A aprendizagem tradicional está baseada na seguinte configuração: um professor, uma sala com pelo menos 20 ou 30 estudantes e conteúdos passados de forma expositiva, sem que o aluno tenha controle sobre seu próprio processo.
Esse modelo vigora há tanto tempo que nos acostumamos com a ideia de que o aluno deve se adaptar ao conteúdo, e raramente consideramos que talvez a aprendizagem devesse fluir pelo modo contrário: que o aluno se coloque em posição protagonista dentro do próprio ciclo de estudos.
Entretanto, o avanço dos estudos sobre os processos de aprendizagem vêm se consolidando cada vez mais rumo ao entendimento de que o protagonismo do estudante não só é desejável, como também cada dia mais necessário.
É nesse sentido que surge o conceito de autorregulação da aprendizagem, uma metodologia que potencializa e aprimora ainda mais os momentos e processos relacionados ao estudo individual.
Quer entender o que é, como funciona e como aplicar a autorregulação da aprendizagem? Continue lendo este artigo!
O que é a autorregulação da aprendizagem?
A autorregulação da aprendizagem, de maneira simples, é uma teoria de aprendizagem em que os estudantes estruturam, monitoram e avaliam o próprio aprendizado.
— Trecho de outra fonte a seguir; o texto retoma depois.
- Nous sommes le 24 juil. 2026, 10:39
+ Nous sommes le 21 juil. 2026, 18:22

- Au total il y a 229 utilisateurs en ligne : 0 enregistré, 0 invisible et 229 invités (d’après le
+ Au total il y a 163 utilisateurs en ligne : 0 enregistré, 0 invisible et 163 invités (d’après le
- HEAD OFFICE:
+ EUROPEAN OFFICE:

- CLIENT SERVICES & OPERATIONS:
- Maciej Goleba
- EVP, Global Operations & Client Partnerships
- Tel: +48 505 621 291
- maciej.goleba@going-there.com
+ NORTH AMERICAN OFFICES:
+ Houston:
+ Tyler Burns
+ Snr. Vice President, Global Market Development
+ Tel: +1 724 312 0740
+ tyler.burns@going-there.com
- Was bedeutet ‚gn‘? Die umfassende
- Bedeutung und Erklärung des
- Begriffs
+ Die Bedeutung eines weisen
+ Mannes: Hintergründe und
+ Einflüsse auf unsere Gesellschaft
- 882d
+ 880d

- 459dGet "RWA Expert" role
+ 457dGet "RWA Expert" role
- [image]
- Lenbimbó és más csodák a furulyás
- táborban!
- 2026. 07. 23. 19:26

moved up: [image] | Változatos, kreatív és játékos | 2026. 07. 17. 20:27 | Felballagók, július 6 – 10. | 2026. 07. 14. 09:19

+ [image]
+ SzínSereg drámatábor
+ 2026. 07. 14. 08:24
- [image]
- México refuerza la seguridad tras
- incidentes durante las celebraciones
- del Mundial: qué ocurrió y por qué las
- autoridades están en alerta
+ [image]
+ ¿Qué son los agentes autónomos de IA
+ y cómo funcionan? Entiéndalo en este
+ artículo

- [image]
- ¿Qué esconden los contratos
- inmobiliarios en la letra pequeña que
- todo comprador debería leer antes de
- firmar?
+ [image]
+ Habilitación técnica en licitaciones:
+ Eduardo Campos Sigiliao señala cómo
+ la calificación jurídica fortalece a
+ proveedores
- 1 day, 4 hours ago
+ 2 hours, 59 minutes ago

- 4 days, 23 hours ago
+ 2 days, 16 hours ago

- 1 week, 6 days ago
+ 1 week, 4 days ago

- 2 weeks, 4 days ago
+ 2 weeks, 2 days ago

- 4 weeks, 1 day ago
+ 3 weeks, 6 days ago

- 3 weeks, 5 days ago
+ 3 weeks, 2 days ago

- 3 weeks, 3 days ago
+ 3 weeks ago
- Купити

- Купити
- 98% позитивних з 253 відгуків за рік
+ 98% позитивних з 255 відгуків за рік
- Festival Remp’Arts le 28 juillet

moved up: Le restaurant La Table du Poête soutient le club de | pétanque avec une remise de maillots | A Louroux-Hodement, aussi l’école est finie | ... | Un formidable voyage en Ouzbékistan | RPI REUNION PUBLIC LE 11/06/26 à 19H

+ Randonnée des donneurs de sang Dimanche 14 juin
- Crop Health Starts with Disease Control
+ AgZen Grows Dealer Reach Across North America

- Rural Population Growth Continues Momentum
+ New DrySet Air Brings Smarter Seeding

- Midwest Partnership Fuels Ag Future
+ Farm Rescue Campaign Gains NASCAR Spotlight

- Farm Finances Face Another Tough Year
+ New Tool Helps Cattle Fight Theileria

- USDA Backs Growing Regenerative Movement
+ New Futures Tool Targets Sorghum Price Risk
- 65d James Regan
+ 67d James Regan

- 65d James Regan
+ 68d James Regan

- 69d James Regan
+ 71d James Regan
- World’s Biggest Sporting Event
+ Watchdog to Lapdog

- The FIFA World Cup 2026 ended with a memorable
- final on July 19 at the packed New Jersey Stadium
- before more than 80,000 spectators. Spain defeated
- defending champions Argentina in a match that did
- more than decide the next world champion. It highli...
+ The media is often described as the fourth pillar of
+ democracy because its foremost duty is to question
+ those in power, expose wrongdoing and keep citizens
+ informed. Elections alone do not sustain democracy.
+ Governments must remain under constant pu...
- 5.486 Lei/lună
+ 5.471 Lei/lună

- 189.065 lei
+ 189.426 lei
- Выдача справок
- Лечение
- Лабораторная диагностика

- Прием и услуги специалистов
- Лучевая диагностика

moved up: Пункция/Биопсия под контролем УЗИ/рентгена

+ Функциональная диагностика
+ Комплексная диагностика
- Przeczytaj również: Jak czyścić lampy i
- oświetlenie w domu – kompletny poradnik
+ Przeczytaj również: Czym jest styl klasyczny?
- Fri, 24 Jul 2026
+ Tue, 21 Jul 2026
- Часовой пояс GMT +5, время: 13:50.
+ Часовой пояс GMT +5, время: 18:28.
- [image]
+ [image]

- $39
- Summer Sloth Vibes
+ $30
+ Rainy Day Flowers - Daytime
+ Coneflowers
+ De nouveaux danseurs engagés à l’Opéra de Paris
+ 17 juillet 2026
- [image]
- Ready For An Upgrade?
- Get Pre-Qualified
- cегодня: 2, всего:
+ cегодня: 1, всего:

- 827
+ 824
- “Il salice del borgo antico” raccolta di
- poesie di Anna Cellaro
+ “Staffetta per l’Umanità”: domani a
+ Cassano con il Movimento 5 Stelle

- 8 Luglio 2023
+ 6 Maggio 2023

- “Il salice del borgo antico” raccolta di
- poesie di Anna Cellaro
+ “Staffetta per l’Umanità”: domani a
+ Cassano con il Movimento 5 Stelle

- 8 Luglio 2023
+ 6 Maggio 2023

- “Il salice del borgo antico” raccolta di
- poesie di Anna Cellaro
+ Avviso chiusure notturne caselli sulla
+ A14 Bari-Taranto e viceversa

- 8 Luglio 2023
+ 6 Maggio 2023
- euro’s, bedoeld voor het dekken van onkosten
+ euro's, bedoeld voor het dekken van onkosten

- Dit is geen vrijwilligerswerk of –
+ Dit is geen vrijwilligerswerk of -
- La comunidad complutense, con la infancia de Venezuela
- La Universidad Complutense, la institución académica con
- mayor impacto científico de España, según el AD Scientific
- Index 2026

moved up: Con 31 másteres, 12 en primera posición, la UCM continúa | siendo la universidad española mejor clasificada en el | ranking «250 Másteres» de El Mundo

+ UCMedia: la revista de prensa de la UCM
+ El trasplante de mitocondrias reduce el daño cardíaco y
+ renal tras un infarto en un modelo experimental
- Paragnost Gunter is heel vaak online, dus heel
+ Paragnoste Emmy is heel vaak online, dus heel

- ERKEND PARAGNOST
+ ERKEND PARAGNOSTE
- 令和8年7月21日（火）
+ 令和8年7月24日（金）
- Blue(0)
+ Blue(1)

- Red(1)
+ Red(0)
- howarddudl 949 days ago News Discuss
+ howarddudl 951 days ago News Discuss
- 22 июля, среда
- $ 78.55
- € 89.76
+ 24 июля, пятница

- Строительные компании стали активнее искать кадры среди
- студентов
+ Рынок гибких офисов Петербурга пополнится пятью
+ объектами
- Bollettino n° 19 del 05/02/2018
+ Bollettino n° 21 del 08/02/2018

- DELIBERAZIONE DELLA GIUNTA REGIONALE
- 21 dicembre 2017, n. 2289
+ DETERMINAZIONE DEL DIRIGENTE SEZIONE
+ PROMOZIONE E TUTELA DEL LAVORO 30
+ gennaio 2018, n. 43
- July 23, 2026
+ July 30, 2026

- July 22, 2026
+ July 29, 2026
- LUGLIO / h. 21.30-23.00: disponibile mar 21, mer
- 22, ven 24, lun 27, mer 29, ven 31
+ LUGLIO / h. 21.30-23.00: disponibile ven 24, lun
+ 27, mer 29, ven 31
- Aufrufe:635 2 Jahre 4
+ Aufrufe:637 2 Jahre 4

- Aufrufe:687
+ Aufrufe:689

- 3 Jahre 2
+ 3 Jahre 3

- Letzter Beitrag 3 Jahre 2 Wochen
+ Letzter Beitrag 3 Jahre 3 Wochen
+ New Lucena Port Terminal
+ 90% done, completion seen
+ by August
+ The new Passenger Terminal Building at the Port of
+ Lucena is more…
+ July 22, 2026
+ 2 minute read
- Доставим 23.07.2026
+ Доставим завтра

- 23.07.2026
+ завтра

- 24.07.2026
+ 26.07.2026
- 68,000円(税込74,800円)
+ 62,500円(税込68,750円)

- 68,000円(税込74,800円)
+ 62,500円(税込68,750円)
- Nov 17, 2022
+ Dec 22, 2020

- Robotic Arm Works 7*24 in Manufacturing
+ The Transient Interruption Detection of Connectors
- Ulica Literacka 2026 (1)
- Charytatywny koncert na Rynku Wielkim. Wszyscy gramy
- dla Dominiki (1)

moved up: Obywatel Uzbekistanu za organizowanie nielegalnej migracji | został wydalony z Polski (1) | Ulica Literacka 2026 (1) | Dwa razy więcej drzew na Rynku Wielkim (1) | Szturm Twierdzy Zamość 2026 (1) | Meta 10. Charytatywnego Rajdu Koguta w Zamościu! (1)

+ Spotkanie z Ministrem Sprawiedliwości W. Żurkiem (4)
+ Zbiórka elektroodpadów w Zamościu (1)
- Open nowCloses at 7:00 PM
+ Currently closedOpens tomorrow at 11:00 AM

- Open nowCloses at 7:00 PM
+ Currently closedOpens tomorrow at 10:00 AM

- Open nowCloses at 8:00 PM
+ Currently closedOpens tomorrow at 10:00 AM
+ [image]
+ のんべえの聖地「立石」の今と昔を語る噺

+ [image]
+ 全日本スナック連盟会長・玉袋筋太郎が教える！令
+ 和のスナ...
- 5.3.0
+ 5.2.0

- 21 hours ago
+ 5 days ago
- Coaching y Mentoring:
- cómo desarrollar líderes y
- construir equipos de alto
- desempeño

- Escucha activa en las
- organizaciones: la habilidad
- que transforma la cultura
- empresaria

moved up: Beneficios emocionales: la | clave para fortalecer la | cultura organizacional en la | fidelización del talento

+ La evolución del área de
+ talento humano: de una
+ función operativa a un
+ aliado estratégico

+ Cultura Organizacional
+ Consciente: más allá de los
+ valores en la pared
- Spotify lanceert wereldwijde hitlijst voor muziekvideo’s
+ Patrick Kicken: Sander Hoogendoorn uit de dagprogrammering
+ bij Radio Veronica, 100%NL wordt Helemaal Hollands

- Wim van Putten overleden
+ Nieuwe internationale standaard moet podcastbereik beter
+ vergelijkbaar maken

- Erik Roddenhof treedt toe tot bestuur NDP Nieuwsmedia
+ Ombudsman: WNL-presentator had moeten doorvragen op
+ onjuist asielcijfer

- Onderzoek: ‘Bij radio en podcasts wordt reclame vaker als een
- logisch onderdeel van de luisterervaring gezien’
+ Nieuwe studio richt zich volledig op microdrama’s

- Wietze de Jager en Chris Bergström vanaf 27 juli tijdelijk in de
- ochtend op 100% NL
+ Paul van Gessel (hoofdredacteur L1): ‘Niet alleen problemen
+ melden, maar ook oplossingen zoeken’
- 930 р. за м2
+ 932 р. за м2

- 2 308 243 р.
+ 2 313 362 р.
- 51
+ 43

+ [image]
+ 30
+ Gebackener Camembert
O aluno delimita suas necessidades, planeja e cumpre as etapas de estudo e também tem condições de avaliar todo o processo para verificar o que funcionou ou não.
Em outras palavras, na autorregulação da aprendizagem, o estudante passa por etapas como:
- Delimitar necessidades: a partir de autorreflexão e autoconhecimento, o estudante consegue identificar quais são suas necessidades de aprendizado;
- Planejar caminhos e etapas de estudo: com as necessidades de aprendizagem claras, o estudante pode estruturar o próprio caminho que será seguido nos estudos, como definir prioridades, elaborar planos de ação, definir a melhor forma de apreender o conteúdo, entre outros;
- Cumprir as etapas definidas: o estudante também deve garantir que as etapas planejadas para a aprendizagem sejam viáveis, para então cumpri-las da maneira prevista – realizando, se necessário, algumas alterações ao longo do processo;
- Avaliar o planejamento feito para aperfeiçoá-lo: ao fim do cumprimento das etapas, o estudante pode avaliar o processo e identificar melhorias a serem implementadas nos próximos planejamentos.
A autorregulação da aprendizagem pode ser feita por estudantes em qualquer etapa do ensino, do básico ao superior, e é possível perceber que todos os passos visam ao aprimoramento da autonomia no estudo.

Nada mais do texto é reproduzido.